#2 - Berhitung

 

Para bocah pada zamannya pernah kerap berdebar hati saat mengabarkan nilai ulangan matematika kepada orangtua. Apalagi nilainya buruk, di bawah rata-rata. Diriku pernah mendapati semasa sekolah dasar. Bapak berucap: “Oalah, hitung-hitungane pekok.”

Bisa berhitung pada masanya menjadi standar kecerdasan dalam kebudayaan masyarakat. Kita belum menganggap selesai, ketika kata “Hitung” masing sering digunakan sampai abad XXI. Duh, kita malah ingat Dali Santun Naga.

Ia adalah pengelana ilmu kelahiran Tolitoli, Sulawesi Tengah pada 22 Desember 1934. Hijrah ke Jawa, ia menempuh sarjana di Institut Teknologi Bandung, magister di Universitas Gunadarma, dan doktor di IKIP Jakarta.

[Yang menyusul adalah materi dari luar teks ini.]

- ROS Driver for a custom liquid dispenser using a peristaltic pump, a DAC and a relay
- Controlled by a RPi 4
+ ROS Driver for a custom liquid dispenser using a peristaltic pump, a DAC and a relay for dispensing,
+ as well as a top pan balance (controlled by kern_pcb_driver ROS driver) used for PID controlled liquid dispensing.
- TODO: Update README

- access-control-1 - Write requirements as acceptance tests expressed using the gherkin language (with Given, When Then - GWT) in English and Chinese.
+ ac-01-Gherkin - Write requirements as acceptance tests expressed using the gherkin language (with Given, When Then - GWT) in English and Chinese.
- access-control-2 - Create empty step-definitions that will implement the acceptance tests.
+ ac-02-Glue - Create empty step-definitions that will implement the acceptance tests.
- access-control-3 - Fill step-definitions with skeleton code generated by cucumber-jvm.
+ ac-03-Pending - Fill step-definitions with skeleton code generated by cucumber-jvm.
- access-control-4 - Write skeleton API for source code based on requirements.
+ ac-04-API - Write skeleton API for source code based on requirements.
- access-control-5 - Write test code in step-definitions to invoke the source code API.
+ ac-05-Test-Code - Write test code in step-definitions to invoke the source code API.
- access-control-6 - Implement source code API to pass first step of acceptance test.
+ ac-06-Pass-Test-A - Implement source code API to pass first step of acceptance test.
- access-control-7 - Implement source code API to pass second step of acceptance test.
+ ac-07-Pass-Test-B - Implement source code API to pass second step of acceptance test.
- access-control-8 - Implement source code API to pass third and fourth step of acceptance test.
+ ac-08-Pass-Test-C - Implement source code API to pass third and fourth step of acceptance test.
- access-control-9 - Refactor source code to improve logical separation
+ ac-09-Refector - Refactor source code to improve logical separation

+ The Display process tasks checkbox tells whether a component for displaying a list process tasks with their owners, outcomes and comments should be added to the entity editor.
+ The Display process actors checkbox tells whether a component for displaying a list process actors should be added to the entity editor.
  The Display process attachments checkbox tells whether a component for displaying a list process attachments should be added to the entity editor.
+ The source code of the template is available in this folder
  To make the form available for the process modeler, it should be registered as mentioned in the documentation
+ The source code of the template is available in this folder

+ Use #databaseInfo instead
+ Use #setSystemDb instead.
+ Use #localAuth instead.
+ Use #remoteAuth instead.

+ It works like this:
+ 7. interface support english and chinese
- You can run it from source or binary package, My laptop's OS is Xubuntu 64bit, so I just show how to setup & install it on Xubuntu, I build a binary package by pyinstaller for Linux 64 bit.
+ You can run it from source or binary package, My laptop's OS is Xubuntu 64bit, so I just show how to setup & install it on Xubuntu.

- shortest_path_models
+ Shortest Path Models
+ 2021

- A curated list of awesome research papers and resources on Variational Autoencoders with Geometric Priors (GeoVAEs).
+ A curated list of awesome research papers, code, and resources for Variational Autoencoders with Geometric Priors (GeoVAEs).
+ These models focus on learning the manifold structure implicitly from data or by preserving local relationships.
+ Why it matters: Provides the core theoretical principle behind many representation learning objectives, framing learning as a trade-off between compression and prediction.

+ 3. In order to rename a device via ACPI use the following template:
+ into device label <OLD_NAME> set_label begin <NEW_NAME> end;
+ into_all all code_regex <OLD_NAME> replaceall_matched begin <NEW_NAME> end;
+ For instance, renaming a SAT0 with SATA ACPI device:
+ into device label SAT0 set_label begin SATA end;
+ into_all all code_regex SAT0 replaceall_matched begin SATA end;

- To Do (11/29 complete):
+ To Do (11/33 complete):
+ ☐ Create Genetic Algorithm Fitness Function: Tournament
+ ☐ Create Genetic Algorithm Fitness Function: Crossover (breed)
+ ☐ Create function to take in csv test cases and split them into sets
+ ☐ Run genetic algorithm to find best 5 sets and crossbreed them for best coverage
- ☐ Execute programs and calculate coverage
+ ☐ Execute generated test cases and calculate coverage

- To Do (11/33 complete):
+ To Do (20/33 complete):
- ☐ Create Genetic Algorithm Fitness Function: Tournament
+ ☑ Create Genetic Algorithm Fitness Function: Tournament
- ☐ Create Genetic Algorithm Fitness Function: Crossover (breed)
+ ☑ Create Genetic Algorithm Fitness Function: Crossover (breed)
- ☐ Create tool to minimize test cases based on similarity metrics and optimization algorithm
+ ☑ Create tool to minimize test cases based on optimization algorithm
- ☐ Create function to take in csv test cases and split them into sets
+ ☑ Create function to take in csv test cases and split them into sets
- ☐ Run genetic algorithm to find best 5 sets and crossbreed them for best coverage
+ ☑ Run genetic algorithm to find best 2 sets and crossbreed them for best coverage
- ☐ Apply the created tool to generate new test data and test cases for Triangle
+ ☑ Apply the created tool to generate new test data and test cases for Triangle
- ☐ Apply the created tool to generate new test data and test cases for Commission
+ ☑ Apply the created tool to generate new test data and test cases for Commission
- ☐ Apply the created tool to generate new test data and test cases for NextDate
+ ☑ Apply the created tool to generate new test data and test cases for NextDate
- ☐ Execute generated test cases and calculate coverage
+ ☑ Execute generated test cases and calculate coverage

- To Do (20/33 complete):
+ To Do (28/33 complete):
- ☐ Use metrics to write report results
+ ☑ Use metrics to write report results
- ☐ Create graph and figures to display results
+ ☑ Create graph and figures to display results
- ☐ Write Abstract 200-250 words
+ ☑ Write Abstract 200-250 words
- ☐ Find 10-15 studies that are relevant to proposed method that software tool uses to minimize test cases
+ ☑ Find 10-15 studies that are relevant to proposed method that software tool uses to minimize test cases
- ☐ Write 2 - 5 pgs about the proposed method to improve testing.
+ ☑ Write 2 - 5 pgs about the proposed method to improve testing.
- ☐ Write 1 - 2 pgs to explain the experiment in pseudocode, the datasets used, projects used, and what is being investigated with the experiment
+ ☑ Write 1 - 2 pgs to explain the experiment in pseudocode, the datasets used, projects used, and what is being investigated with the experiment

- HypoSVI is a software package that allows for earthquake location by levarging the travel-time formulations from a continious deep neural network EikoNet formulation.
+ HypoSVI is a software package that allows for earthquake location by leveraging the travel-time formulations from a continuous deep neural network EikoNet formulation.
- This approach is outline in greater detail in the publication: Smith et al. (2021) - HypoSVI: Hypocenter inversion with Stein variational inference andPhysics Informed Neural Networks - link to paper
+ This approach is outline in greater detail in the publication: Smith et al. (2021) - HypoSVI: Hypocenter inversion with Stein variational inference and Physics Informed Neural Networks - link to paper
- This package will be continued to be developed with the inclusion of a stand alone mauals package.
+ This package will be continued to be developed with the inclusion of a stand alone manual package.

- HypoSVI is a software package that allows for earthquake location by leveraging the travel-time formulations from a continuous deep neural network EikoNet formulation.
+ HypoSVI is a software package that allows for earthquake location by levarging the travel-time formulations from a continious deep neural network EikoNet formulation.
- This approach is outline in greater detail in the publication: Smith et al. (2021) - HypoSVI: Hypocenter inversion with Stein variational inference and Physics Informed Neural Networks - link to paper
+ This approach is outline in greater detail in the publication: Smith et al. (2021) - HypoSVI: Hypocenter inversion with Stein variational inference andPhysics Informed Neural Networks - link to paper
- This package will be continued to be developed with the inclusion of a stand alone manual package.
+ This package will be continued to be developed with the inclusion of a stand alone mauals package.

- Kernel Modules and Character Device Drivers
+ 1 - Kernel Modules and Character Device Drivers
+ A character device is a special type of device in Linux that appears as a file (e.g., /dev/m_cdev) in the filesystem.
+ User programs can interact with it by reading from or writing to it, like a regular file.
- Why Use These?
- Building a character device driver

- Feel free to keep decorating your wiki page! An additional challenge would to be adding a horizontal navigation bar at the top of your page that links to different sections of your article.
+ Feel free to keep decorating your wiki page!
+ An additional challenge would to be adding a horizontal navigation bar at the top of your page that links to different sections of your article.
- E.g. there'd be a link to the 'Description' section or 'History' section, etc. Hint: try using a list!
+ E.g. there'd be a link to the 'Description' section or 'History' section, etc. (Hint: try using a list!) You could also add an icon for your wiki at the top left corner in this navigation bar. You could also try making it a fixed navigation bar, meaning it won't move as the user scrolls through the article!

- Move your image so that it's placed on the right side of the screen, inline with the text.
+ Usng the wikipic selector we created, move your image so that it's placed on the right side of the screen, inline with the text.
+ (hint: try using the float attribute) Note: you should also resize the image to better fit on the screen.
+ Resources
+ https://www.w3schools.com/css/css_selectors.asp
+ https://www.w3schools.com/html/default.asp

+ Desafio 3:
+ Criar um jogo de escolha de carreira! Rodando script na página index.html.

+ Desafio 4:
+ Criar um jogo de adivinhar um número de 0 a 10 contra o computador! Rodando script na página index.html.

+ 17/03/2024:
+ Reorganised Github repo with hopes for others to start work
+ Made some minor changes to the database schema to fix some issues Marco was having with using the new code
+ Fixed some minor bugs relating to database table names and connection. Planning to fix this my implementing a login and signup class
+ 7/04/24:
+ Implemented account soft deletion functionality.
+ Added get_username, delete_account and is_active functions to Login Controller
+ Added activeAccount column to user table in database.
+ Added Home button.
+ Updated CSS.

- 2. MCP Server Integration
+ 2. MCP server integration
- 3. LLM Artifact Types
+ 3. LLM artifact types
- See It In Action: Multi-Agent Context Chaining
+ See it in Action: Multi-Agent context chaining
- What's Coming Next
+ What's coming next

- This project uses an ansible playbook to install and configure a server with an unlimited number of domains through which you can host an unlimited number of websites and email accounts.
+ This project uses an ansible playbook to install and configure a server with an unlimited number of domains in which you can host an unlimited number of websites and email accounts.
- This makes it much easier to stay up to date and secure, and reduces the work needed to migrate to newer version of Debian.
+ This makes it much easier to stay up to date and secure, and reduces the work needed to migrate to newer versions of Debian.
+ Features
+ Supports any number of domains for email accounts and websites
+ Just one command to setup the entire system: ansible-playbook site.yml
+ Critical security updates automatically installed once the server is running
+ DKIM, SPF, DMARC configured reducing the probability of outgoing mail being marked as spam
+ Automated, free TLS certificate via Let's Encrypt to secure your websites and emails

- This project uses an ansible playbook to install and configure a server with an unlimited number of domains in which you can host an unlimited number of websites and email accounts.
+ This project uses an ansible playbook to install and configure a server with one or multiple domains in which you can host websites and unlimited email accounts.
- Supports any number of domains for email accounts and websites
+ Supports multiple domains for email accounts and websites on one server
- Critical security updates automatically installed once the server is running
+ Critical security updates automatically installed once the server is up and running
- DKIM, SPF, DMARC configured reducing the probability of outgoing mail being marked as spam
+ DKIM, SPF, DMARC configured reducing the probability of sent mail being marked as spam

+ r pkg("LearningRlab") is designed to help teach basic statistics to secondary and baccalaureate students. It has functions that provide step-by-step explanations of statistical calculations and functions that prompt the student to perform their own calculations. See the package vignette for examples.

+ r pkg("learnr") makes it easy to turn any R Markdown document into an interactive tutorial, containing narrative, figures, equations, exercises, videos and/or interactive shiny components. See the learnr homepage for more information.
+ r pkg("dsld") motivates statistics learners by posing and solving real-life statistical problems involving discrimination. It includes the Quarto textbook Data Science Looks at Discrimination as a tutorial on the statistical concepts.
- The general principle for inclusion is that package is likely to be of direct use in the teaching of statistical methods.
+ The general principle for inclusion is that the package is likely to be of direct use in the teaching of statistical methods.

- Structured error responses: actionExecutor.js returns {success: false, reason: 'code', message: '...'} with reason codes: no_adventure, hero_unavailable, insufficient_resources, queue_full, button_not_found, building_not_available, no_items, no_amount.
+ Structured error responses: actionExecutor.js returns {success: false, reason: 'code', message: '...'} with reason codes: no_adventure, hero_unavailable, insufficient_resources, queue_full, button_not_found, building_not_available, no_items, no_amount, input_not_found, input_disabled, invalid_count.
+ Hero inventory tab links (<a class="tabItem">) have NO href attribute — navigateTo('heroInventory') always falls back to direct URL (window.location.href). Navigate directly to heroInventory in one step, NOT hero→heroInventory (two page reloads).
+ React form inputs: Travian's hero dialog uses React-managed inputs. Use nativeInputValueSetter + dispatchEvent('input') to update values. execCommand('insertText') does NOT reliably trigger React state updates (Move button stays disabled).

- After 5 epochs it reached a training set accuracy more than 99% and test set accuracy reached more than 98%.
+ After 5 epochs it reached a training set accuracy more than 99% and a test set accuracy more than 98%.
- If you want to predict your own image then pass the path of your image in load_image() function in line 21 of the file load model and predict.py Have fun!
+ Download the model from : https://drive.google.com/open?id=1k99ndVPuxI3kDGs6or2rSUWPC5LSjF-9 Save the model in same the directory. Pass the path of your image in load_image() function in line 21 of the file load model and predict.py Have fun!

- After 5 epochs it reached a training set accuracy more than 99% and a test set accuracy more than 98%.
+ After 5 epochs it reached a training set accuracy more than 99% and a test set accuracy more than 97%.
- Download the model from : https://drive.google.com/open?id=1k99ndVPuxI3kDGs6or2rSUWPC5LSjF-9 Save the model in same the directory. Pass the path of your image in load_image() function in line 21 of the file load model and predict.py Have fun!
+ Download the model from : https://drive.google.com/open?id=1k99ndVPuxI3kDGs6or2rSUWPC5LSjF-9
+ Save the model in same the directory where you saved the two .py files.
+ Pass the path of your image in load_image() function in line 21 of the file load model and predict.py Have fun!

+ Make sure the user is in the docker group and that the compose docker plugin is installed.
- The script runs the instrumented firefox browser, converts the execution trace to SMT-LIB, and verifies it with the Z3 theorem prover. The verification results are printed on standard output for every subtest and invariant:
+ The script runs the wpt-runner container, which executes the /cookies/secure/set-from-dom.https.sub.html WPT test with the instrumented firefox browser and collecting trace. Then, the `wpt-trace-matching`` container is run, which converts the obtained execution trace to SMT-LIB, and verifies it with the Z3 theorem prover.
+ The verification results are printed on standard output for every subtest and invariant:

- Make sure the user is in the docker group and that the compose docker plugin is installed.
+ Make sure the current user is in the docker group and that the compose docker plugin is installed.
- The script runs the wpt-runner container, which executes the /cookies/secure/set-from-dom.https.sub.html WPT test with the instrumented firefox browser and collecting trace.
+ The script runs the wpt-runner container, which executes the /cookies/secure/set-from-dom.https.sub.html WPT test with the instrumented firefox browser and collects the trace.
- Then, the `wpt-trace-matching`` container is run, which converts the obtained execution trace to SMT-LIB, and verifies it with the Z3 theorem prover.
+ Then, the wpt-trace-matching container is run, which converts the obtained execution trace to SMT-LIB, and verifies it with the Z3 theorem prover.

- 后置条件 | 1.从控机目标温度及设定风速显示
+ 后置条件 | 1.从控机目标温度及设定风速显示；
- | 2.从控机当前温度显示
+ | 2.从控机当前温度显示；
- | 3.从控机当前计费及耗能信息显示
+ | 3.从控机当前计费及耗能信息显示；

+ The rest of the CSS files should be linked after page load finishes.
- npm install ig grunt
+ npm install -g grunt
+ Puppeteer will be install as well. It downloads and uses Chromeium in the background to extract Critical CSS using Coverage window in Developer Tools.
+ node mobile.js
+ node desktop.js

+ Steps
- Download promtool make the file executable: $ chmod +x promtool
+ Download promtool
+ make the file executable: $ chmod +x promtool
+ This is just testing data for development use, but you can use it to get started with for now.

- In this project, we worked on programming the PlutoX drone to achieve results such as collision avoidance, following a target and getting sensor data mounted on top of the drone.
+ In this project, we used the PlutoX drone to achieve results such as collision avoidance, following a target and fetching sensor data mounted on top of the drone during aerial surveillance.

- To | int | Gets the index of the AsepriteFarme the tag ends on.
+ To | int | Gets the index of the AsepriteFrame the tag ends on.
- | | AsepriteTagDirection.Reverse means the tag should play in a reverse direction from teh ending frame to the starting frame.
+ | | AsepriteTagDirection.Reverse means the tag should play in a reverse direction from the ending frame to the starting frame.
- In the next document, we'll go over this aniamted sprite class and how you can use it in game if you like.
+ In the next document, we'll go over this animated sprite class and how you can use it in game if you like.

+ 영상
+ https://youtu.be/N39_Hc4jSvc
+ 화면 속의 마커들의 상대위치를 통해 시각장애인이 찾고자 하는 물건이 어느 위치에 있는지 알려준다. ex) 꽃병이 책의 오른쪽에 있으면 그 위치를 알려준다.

Di Majalah AkuTahu, ia pamrih mengisi rubrik keilmuan.

Dali tekun dalam banyak bidang keilmuan. Matematika, komputer, elektronika, filsafat, hingga sastra. Pada 1980, bukunya berjudul Berhitung: Sejarah dan Pengembangannya diterbitkan oleh Gramedia. Buku tersebut meraih penghargaan dari Yayasan Buku Utama.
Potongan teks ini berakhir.